Firenze - 5 maggio 2005

Dal titolo del convegno mi pare emerga con chiarezza che l’attenzione si focalizzi  sugli spazi che si aprono per la provincia nel suo ruolo di governo del territorio e dello sviluppo specie in rapporto alla  nuova legge urbanistica della Regione Toscana.
Se mi è consentito quindi mi concentrerei su questi aspetti che mi paiono più produttivi per gli esiti del convegno specie in questa sua seconda sessione.


1. Il ruolo della Provincia e del PTCP


 

Ritengo che non si possa scindere l’attribuzione alla provincia della competenza sul PTCP, dal complesso di poteri di amministrazione attiva di cui oggi essa dispone, nel senso che i contenuti del piano provinciale previsti dall’art.20 TU 267/2000 ed oggi recepiti nella legislazione regionale (alludo alla difesa idrogeologica, alla difesa ambientale, alla localizzazione delle infrastrutture e delle vie di comunicazione, al paesaggio), corrispondono ad altrettante funzioni legate alla cura d’interessi provinciali quali la viabilità e i trasporti, la difesa del suolo e la tutela delle risorse idriche, lo smaltimento dei rifiuti, la valorizzazione dei beni culturali. In sostanza esiste oggi, a seguito della terza regionalizzazione, un parallelismo tra funzioni di amministrazione attiva e contenuti della pianificazione provinciale.
Quanto ho appena detto significa che effettivamente la provincia assume una funzione di governo del territorio di media area. Un ruolo, quello della provincia, di supplenza alla mancata riduzione dei comuni polvere ed alla loro frammentazione amministrativa, cosicché anche lo strumento del piano provinciale ha espressa finalità di ridurre la dispersione delle funzioni mediante l’identificazione di macrofunzioni localizzate in modo territorialmente unitario (aree di tutela, aree produttive etc.). E va ricordato che tale identificazione va collegata strettamente all’altra funzione della provincia di interpretare le esigenze della programmazione dello sviluppo sovracomunale. Pensiamo qui in Toscana al ruolo di sostegno allo sviluppo locale attraverso gli strumenti della programmazione negoziata. D’altronde, l’esperienza della programmazione a livello locale mette in evidenza che questa ha possibilità di successo se i poteri pubblici che la promuovono dispongono anche di strumenti di pianificazione territoriale. Non è un caso che le politiche di programmazione nazionale, dei fondi comunitari puntino sul sistema delle autonomie per l’attuazione concreta di tali politiche. La provincia, quindi, come ente di media area si candida in futuro a ricoprire un ruolo sempre maggiore di parternariato e di collante delle politiche nazionali e locali.
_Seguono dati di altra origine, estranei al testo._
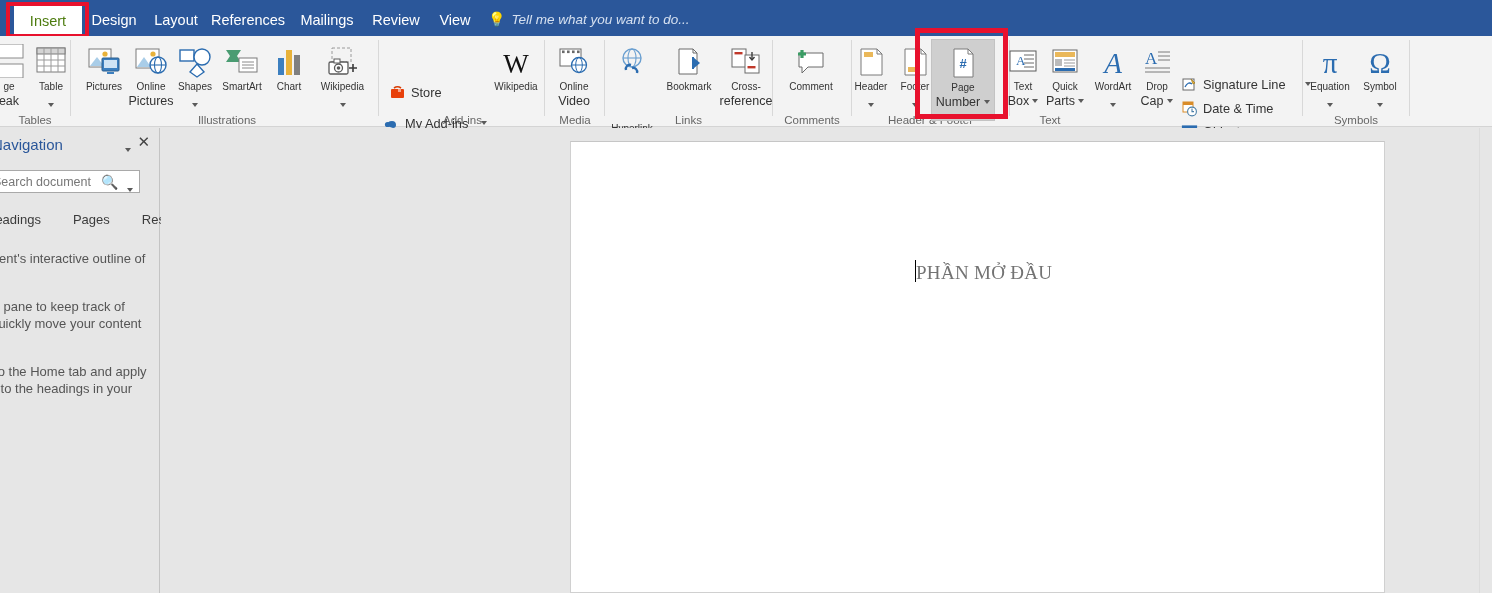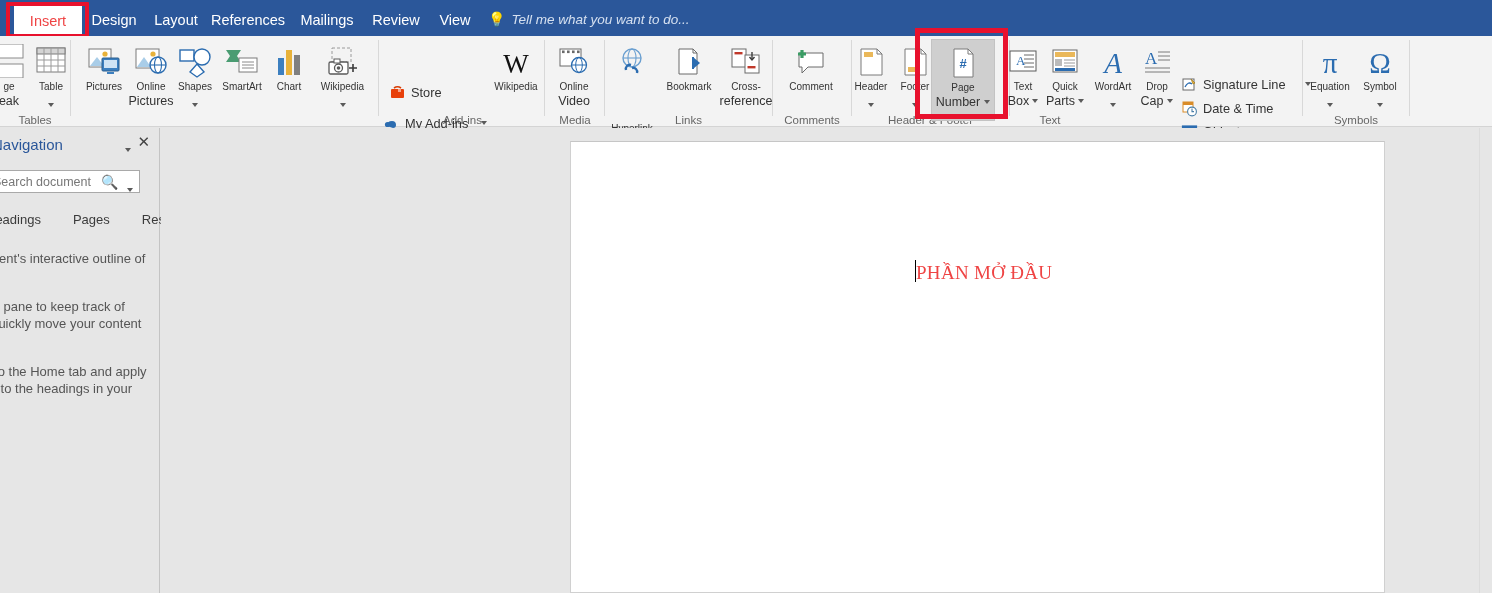--- a/index.html
+++ b/index.html
@@ -17,21 +17,21 @@
     background: #2b579a;
   }
   .tab {
     position: absolute; top: 4px; height: 32px;
     color: #ffffff; font-size: 14.5px;
     display: flex; align-items: center; justify-content: center;
     padding: 0 11px; white-space: nowrap;
     cursor: default;
   }
   .tab.active {
-    background: #ffffff; color: #ef4444; top: 5px; height: 31px;
+    background: #ffffff; color: #4d7c0f; top: 5px; height: 31px;
   }
   #tellme {
     position: absolute; top: 4px; left: 488px; height: 30px;
     display: flex; align-items: center; gap: 6px;
     color: #d5e0f0; font-size: 13.5px; font-style: italic;
   }
   #tellme .bulb { font-style: normal; font-size: 14px; color: #ffd966; }
 
   
   #insert-hl {
@@ -138,21 +138,21 @@
     background: #e6e6e6;
   }
   #page {
     position: absolute; left: 409px; top: 13px; width: 815px; height: 452px;
     background: #ffffff;
     border: 1px solid #d0d0d0; border-top-color: #c6c6c6;
   }
   #doc-text {
     position: absolute; left: 345px; top: 120px;
     font-family: "Liberation Serif", serif;
-    font-size: 19px; color: #ef4444; white-space: nowrap; letter-spacing: .3px;
+    font-size: 19px; color: #737373; white-space: nowrap; letter-spacing: .3px;
   }
   #caretbar {
     position: absolute; left: 344px; top: 118px; width: 1px; height: 22px;
     background: #000;
   }
   #scroll-track {
     position: absolute; right: 0; top: 0; width: 13px; height: 465px;
     background: #e6e6e6; border-left: 1px solid #dcdcdc;
   }
 </style>
@@ -182,20 +182,23 @@
   <div class="group-sep" style="left:544px;"></div>
   <div class="group-sep" style="left:604px;"></div>
   <div class="group-sep" style="left:772px;"></div>
   <div class="group-sep" style="left:851px;"></div>
   <div class="group-sep" style="left:1009px;"></div>
   <div class="group-sep" style="left:1302px;"></div>
   <div class="group-sep" style="left:1409px;"></div>
 
   <div class="group" style="left:0;width:70px;">
     <div class="group-label">Tables</div>
+  </div>
+  <div class="group" style="left:76px;width:302px;">
+    <div class="group-label">Illustrations</div>
   </div>
   <div class="group" style="left:381px;width:163px;">
     <div class="group-label">Add-ins</div>
   </div>
   <div class="group" style="left:546px;width:58px;">
     <div class="group-label">Media</div>
   </div>
   <div class="group" style="left:605px;width:167px;">
     <div class="group-label">Links</div>
   </div>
La territorialità della programmazione, in breve, è un concetto ormai radicato anche a livello comunitario.
Questo porta a rivedere in profondità i contenuti e gli effetti giuridici del PTCP che non hanno più alcun collegamento con la legge fondamentale del ’42 ma trovano la sua fonte,  più di cinquant’anni dopo, nel TU 267/2000 e nelle leggi regionali. Non è più possibile cioè concepire lo strumento come mero piano di direttive secondo l’art.5 della L.1150. Credo che occorra una riflessione, soprattutto tra i giuristi, sul significato oggi della pianificazione provinciale, ridefinendo  a mio avviso quello che chiamerei un nuovo statuto del PTCP.
 D’altronde la stessa Corte Cost.(27 luglio 2000 n.378) (anche se l’oggetto della pronuncia riguardava il piano paesistico regionale della regione Emilia Romagna) ha affermato più in generale che “quel sistema pianificatorio che riteneva i piani sovracomunali semplici piani di direttive è stato superato dalla legislazione successiva diretta soprattutto all’efficacia dei vincoli”. Il livello sovracomunale, prosegue la Corte, privilegia il livello più idoneo di pianificazione della protezione di alcuni assetti territoriali ed ambientali individuati.
Qualcuno ha posto il problema dell’autonomia comunale in rapporto al PTCP ma anche su questo la Corte (sent.286/97) ha affermato che “il rispetto delle autonomie locali deve armonizzarsi con la verifica e la protezione d’interessi generali collegati ad una valutazione più ampia delle esigenze diffuse sul territorio” ribadendo che la pianificazione urbanistica comunale non ha carattere esaustivo. Non vi può essere cioè un assorbimento nei compiti di autogestione del territorio come espressione dell’autonomia comunale, né una esclusività delle funzioni comunali in virtù di una stessa autonomia in campo urbanistico. Si pone qui con evidenza il problema della gerarchia degli interessi indipendentemente dalla gerarchia dei piani.
Certamente il piano provinciale incontra il limite derivante dal principio di sussidiarietà (che riguarda sia i comuni che le province) relativo alla cura d’interessi sovracomunali (come ribadito da una sent.Con.Stato (n.1493-2000 sez.IV rimasta però isolata) ma è altrettanto evidente che la cura di tali interessi non può limitarsi all’emanazione d’indirizzi o/e direttive ma deve trovare soddisfazione, se del caso, attraverso prescrizioni dirette (quindi conformative della proprietà) o indirette (conformative del territorio). Certamente questo differente regime dipende dall’oggetto della prescrizione: nel primo caso questa può riguardare la tutela di determinati beni, nel secondo il pianificatore provinciale può ritenere che la prescrizione indiretta rinvii all’esercizio di un’attività di pianificazione comunale di cui la provincia ne può indicare le finalità ma in tal caso, per evitare di vanificare il precetto, la disciplina deve prevedere l’emanazione di misure di salvaguardia in attesa dell’adeguamento comunale.

 
2. Il contenuto del PTCP nella l.r.Toscana 1/2005: il principio generale della sostenibilità territoriale.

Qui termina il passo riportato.